赤い鍋の白い皿
堀之内瑠璃は、友人の婚約祝いに用意されたトマト鍋の前で、白い取り皿を伏せたままにしていた。
祝われるのは瑠璃ではない。高校からの親友が、来春結婚する。相手は、三年前まで瑠璃が付き合っていた人だった。
交際を知ったとき、瑠璃は「お似合いだね」と送った。別れたのは自分からだし、もう未練はない。そう説明すれば、誰も悪くならない。ただ、親友が相談してくれなかったことだけが、細い棘のように残っていた。
元恋人と別れた夜、朝まで電話につき合ってくれたのも親友だった。もう忘れたいと言った瑠璃の言葉を、親友は許可だと思ったのかもしれない。それでも、知らないところで二人の時間が始まっていたことが寂しかった。
蓋を取ると、煮えたトマトとバジルの香りが広がった。親友は黙って瑠璃の皿を表へ返し、赤いスープとチーズを少なめに取り分けた。溶けたチーズは、箸を上げると白い糸になって伸びた。
「嫌なら、帰っていいから」
親友が言ったのはそれだけだった。
瑠璃は帰らなかった。代わりに、皿の中央のミニトマトを潰さないよう、周りから食べた。親友は瑠璃が熱いトマトを苦手にしていたことを覚えている。だから最後に冷めるよう、真ん中へ置いたのだ。

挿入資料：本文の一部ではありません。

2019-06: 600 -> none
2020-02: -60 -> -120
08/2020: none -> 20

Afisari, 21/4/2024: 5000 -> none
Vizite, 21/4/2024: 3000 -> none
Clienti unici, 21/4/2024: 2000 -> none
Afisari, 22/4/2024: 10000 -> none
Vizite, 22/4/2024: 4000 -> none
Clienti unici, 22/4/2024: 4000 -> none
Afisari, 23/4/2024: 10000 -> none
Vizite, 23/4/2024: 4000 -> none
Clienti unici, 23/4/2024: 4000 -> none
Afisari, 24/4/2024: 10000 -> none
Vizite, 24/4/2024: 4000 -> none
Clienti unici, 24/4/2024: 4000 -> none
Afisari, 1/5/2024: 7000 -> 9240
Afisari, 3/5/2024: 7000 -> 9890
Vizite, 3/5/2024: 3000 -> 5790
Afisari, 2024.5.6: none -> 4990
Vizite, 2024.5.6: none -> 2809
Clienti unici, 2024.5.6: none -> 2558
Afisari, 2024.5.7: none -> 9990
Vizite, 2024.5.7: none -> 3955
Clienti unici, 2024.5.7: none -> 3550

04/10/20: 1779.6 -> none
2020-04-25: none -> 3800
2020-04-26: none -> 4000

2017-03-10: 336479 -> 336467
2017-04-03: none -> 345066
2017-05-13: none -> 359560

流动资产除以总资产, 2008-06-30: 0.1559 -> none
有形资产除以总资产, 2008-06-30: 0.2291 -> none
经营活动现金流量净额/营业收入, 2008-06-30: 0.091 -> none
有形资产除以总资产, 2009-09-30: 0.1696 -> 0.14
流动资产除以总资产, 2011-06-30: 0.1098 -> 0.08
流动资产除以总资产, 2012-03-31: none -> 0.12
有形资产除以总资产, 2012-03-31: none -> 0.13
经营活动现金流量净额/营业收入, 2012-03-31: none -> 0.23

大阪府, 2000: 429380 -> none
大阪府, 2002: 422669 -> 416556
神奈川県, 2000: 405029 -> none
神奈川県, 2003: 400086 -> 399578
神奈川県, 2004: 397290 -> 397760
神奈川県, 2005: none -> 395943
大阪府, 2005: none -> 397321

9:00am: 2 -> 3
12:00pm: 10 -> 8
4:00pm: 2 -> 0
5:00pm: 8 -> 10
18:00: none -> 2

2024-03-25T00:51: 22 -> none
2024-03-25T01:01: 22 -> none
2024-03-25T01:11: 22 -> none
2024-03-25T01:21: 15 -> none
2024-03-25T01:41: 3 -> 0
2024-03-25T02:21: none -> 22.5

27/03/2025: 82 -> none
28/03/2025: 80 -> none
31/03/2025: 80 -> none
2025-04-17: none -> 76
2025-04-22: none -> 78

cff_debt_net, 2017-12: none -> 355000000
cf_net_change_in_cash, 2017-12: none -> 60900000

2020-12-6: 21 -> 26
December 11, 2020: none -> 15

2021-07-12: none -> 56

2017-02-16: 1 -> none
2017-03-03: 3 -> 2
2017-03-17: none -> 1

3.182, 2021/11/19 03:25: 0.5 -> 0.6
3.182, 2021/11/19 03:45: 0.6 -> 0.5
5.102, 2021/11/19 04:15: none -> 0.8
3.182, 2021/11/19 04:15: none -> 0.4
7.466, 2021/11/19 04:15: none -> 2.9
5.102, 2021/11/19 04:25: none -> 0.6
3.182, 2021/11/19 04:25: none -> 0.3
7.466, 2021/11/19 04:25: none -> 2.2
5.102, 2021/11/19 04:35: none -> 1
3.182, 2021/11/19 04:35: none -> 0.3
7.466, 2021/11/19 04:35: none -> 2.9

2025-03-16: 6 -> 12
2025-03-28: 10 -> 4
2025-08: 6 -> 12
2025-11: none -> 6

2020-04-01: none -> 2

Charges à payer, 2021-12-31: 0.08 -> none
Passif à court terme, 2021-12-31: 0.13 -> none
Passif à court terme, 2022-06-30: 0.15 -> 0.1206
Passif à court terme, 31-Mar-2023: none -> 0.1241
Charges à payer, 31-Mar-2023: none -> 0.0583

その気遣いが腹立たしかった。覚えているなら、なぜ黙っていたのだろう。
鞄には、祝いの品として買った二客のワイングラスが入っていた。渡せば、完全に許したことになる気がして、店の包装のまま持ち続けている。
皿が半分空いたころ、親友は箱の置かれた瑠璃の鞄を見た。それから鍋の横に、小さな空の保存容器を一つ置いた。祝いを持ち帰っても、責めないというように。
瑠璃は冷めたミニトマトを箸で割った。中の汁が白い皿へ広がり、残っていたチーズの糸を赤く染めた。
許したわけではない。祝えない自分を捨てたわけでもない。
それでも瑠璃は、ワイングラスの箱から一客だけ取り出し、親友の前へ置いた。もう一客は鞄へ戻した。
「今日は、半分だけ」
親友は頷いた。
赤い鍋のそばで、白い皿には割ったトマトの一口だけが残った。二人の関係も、元には戻らないまま、割れずにそこへ残った。